Chapter Three #2
Beyond the glass, late afternoon sat heavy over the trees.
Bare branches tangled dark against a low sky.
Spring had started its slow invasion of winter, but the mountains still looked stern, half asleep, and unforgiving.
The road below the property curved out of sight after the second bend, disappearing into forest thick enough to swallow a vehicle whole.
I had grown up in these mountains. Learned to read men in the same way other children learned scripture.
Learned where bodies disappeared fastest and where secrets lasted longest. Learned that ownership was not just what your name sat on paper beside.
Ownership was what people believed you could take and keep.
My father once told me that legacy was only useful if it remained disciplined. My grandfather said discipline without appetite was just another kind of weakness.
I carried both lessons. That was why men obeyed me. Not because I shouted. Not because I needed displays. Because when something crossed a line I had drawn, I answered it. Always.
The room remained silent behind me for several seconds.

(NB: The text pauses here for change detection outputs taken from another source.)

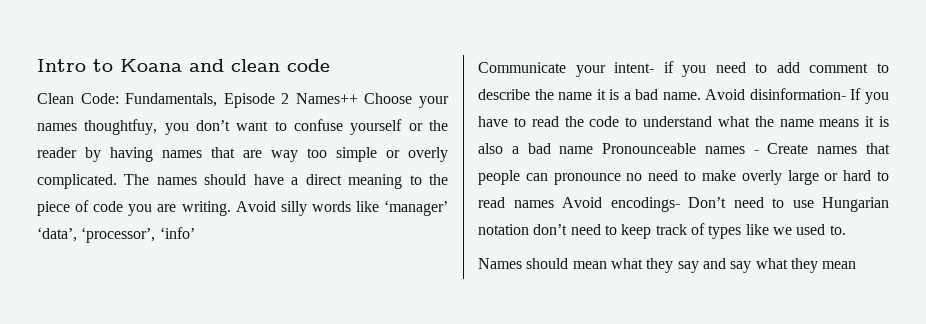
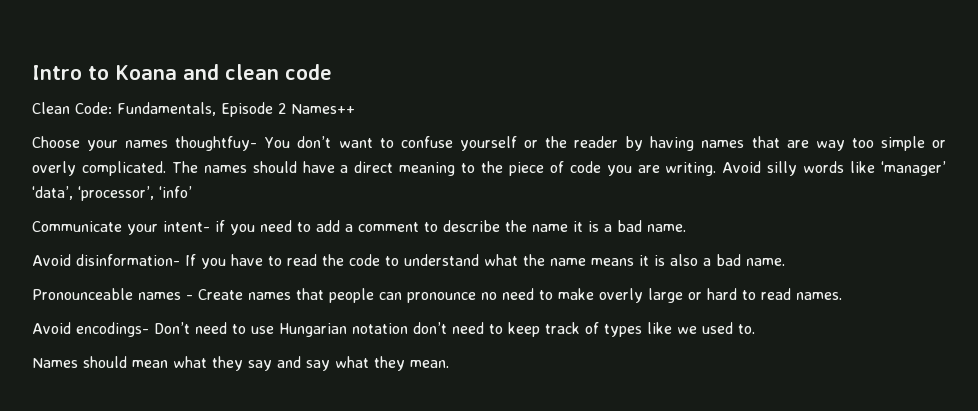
- Clean Code: Fundamentals, Episode 2 Names++ Choose your names thoughtfuy, you don’t want to confuse yourself or the reader by having names that are way too simple or overly complicated.
+ Clean Code: Fundamentals, Episode 2 Names++
+ Choose your names thoughtfuy- You don’t want to confuse yourself or the reader by having names that are way too simple or overly complicated.
- Communicate your intent- if you need to add comment to describe the name it is a bad name. Avoid disinformation- If you have to read the code to understand what the name means it is also a bad name Pronounceable names - Create names that people can pronounce no need to make overly large or hard to read names Avoid encodings- Don’t need to use Hungarian notation don’t need to keep track of types like we used to.
+ Communicate your intent- if you need to add a comment to describe the name it is a bad name.
+ Avoid disinformation- If you have to read the code to understand what the name means it is also a bad name.
+ Pronounceable names - Create names that people can pronounce no need to make overly large or hard to read names.
+ Avoid encodings- Don’t need to use Hungarian notation don’t need to keep track of types like we used to.
- Names should mean what they say and say what they mean
+ Names should mean what they say and say what they mean.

Then Daan said, “There is one more thing.”
I turned.
He placed another paper on the desk. Utility records. Delivery windows. Volunteer schedules.

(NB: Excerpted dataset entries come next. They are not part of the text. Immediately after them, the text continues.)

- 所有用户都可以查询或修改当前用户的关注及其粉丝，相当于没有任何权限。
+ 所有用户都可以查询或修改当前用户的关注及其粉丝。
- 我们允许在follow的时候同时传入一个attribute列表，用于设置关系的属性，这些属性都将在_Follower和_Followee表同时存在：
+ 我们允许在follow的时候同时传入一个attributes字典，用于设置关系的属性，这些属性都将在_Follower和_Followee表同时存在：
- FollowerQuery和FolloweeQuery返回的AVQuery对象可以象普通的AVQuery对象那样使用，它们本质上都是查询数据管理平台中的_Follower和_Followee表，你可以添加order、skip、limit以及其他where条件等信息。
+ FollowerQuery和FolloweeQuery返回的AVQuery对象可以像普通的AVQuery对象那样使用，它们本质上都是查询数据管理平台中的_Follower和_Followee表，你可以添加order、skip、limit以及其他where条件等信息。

“Her routine is consistent,” he said. “Early mornings. Most evenings on site. Fewer outside contacts than expected. She does not spend much time in town.”
“Why?”
He gave a slight lift of one shoulder. “Could be private. Could be smart.”

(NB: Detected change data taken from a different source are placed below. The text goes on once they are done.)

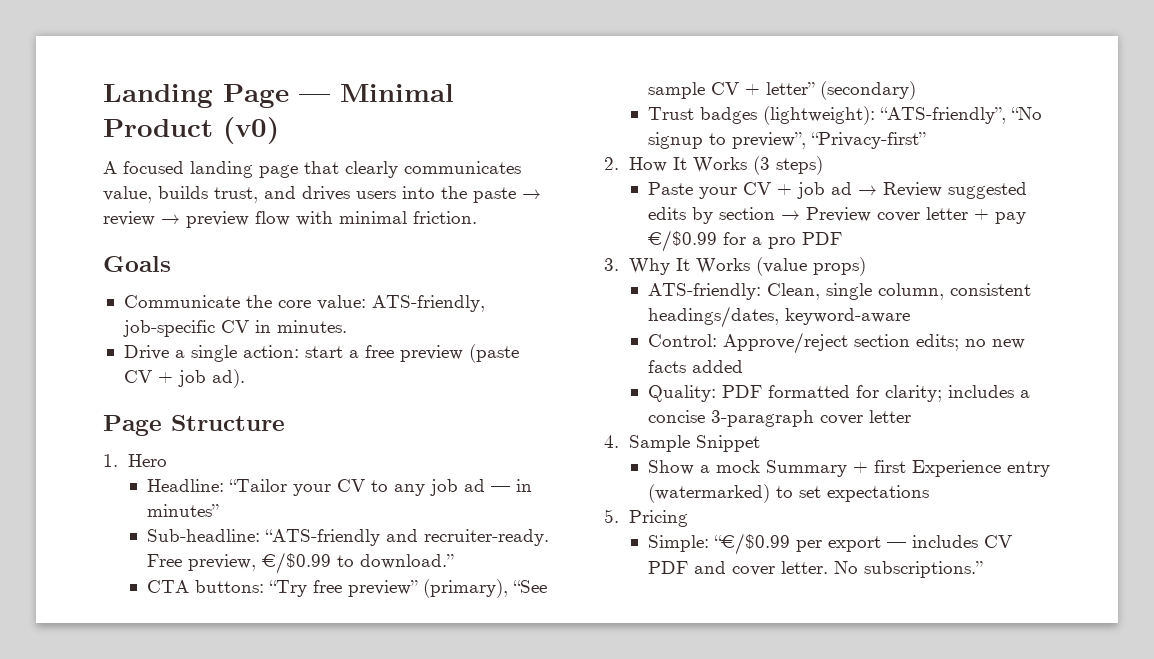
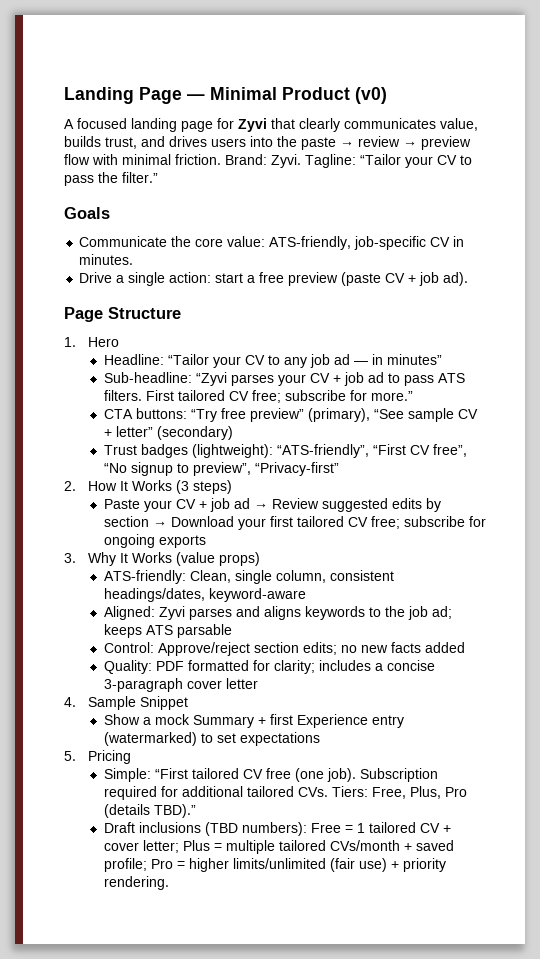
- A focused landing page that clearly communicates value, builds trust, and drives users into the paste → review → preview flow with minimal friction.
+ A focused landing page for Zyvi that clearly communicates value, builds trust, and drives users into the paste → review → preview flow with minimal friction. Brand: Zyvi. Tagline: “Tailor your CV to pass the filter.”
- Sub‑headline: “ATS‑friendly and recruiter‑ready. Free preview, €/$0.99 to download.”
+ Sub‑headline: “Zyvi parses your CV + job ad to pass ATS filters. First tailored CV free; subscribe for more.”
- Trust badges (lightweight): “ATS‑friendly”, “No signup to preview”, “Privacy‑first”
+ Trust badges (lightweight): “ATS‑friendly”, “First CV free”, “No signup to preview”, “Privacy‑first”
- Paste your CV + job ad → Review suggested edits by section → Preview cover letter + pay €/$0.99 for a pro PDF
+ Paste your CV + job ad → Review suggested edits by section → Download your first tailored CV free; subscribe for ongoing exports
+ Aligned: Zyvi parses and aligns keywords to the job ad; keeps ATS parsable
- Simple: “€/$0.99 per export — includes CV PDF and cover letter. No subscriptions.”
+ Simple: “First tailored CV free (one job). Subscription required for additional tailored CVs. Tiers: Free, Plus, Pro (details TBD).”
+ Draft inclusions (TBD numbers): Free = 1 tailored CV + cover letter; Plus = multiple tailored CVs/month + saved profile; Pro = higher limits/unlimited (fair use) + priority rendering.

Could be wounded, I thought, though I did not say it aloud.
Men liked to mistake isolation for weakness. They assumed that because someone stood alone, they had no talent for violence. In my experience, the opposite was often true. People who built their lives without help learned different thresholds. Different reflexes.
I looked back at her photograph.There it was again. Something in the stillness of her. Not softness. Not exactly. Something coiled tighter than that.
Willem noticed where my attention had settled.
“You want her brought in?”
The question hung in the room for half a breath too long.
“No.”
He said nothing, but I could feel the curiosity in it. Most men in my position would have done exactly that. A quiet pickup. A locked room. An interview shaped by leverage rather than patience. It would have been faster. Simpler.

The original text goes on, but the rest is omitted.